Античная социальная утопия | страница 109
Что касается успеха демократов, то он оказался непрочным. В первой половине V в. пифагорейский союз вновь восстановил контроль над Кротоном, в дальнейшем втянув в сферу своего влияния многие города Южной Италии — Каулонию, Пандосию, Сирис, восстановленный Сибарис и др. Распространение в Великой Греции в этот период кротонских «союзнических» монет говорит о существовании довольно прочного политического объединения нескольких южно-италийских полисов,[409] окончательно распавшегося после того как мощное демократическое движение в середине V в., сопровождавшееся восстаниями и кровавыми столкновениями, навсегда положило конец претензиям пифагорейцев на политическое господство (Polyb.,
II, 39, 1—4). Остатки пифагорейских объединений продолжали существовать в IV в. в Регии, Таренте, а также в ряде городов континентальной Греции (например, в Фивах[410]), но характер их деятельности вряд ли напоминал ранний «пифагорейский образ жизни», вызывавший столько восторгов в позднеантичной литературе. Остановимся теперь на этом вопросе подробнее.

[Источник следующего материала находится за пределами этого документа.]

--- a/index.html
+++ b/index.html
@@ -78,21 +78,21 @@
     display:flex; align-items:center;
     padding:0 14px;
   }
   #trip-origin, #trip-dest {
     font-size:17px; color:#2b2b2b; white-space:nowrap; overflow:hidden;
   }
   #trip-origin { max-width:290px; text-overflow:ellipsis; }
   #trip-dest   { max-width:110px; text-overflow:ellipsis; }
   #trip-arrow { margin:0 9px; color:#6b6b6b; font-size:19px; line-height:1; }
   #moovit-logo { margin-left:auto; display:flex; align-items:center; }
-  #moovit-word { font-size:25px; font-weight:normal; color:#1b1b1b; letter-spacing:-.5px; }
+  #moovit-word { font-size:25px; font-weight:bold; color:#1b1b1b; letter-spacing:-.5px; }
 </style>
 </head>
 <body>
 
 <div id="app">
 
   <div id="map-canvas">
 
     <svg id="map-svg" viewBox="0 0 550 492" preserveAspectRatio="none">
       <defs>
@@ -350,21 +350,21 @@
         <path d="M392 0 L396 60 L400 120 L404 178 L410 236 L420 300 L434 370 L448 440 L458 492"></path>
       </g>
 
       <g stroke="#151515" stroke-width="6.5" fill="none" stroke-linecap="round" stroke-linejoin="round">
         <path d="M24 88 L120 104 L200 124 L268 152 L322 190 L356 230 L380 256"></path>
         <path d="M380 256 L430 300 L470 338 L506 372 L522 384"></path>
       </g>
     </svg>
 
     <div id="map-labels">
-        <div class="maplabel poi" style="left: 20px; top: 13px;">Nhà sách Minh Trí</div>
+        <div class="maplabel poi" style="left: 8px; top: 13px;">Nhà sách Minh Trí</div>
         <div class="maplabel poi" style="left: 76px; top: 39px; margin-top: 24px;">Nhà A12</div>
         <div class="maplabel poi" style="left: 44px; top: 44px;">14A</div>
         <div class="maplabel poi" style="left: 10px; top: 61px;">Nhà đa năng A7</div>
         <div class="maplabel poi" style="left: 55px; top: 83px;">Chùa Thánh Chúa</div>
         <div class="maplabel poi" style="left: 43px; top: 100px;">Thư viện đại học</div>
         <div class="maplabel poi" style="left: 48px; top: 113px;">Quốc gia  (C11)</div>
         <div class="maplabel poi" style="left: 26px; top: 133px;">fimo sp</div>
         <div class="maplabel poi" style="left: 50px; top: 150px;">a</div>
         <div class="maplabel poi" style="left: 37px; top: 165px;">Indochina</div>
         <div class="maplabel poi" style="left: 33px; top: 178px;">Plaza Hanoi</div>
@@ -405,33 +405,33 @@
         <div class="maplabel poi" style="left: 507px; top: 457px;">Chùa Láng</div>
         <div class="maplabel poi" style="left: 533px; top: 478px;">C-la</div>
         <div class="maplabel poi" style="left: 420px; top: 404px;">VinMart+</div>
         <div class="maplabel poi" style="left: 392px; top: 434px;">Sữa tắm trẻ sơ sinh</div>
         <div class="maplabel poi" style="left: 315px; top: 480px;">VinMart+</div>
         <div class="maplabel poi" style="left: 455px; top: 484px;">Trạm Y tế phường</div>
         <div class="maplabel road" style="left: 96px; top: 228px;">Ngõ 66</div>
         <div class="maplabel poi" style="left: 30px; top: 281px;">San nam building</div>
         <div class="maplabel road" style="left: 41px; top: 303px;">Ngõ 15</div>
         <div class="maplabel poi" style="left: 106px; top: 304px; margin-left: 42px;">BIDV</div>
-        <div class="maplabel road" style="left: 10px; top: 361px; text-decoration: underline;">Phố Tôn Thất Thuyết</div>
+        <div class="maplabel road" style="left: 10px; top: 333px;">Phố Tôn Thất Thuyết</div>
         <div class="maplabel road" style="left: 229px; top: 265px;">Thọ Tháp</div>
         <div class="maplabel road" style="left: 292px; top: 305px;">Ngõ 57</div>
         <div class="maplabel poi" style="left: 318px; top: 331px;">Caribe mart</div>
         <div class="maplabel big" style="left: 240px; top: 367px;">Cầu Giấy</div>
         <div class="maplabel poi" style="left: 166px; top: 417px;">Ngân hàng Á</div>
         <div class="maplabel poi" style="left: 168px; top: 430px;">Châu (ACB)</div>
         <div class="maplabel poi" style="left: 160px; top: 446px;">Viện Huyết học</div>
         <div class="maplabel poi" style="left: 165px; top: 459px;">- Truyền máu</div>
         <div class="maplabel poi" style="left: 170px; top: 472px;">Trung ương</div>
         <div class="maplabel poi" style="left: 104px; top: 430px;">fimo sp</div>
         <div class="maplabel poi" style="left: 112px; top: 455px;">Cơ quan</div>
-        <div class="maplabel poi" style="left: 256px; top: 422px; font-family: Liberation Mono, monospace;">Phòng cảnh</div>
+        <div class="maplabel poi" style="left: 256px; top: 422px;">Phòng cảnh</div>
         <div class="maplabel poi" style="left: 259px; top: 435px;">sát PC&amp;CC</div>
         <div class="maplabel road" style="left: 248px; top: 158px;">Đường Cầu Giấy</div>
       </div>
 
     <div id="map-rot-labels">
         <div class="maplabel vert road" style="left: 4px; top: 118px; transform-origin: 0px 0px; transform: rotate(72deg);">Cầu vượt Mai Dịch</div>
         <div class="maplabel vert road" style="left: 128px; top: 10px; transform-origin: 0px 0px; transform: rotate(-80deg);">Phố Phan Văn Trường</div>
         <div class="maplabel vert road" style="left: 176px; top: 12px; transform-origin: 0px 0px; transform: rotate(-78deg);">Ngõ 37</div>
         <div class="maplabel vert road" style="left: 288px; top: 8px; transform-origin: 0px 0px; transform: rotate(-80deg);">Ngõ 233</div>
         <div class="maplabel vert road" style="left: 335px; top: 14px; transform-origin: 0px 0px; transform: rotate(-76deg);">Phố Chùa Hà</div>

Традиция, в центре которой находятся легенды о «пифагорейском коммунизме», о существовании внутри союза различных иерархически соподчиненных рангов, а также многочисленных запретах, регулирующих повседневную жизнь и т. п., представляется не менее запутанной, чем история политики сообщества. Была ли связана пифагорейская «общность жизни» с учением о переселении душ (как полагают Д. Филип и Б. Л. Ван дер Варден), или же, вырастая «на почве возрастных классов», она изначально подчинялась цели «создания прочной базы в борьбе с городским торговым классом» (как считает С. Я. Лурье), либо речь может идти только о поздних выдумках, философских аллегориях и т. д.? [411]
Истоки таких противоречивых оценок в современных исследованиях восходят к ситуации, сложившейся уже во второй половине V в., когда, по словам У. Гатри, «школа раскололась на несколько групп, разделявшихся и локально, и по характеру своей мысли, но так как все равным образом продолжали взывать к авторитету Пифагора для обоснования собственного учения, более философски мыслящие отвергали идею, что их учитель склонялся к суеверной практике, которую они сами уже переросли».[412]
В дальнейшем к спорам сторонников Академии и Ликея, приобретшим уже всеэллинские масштабы, начинают присоединяться жалобы пифагорейцев на то, «что Платон, Аристотель, Спевсипп, Аристоксен, Ксенократ присвоили себе все их выводы, изменив лишь самую малость, и потом собрали все самое дешевое, пошлое, удобное для извращения и осмеяния пифагорейства ... и выдали это за подлинную суть их учения» (Porph. V. Р., 53, пер. М. Л. Гаспарова).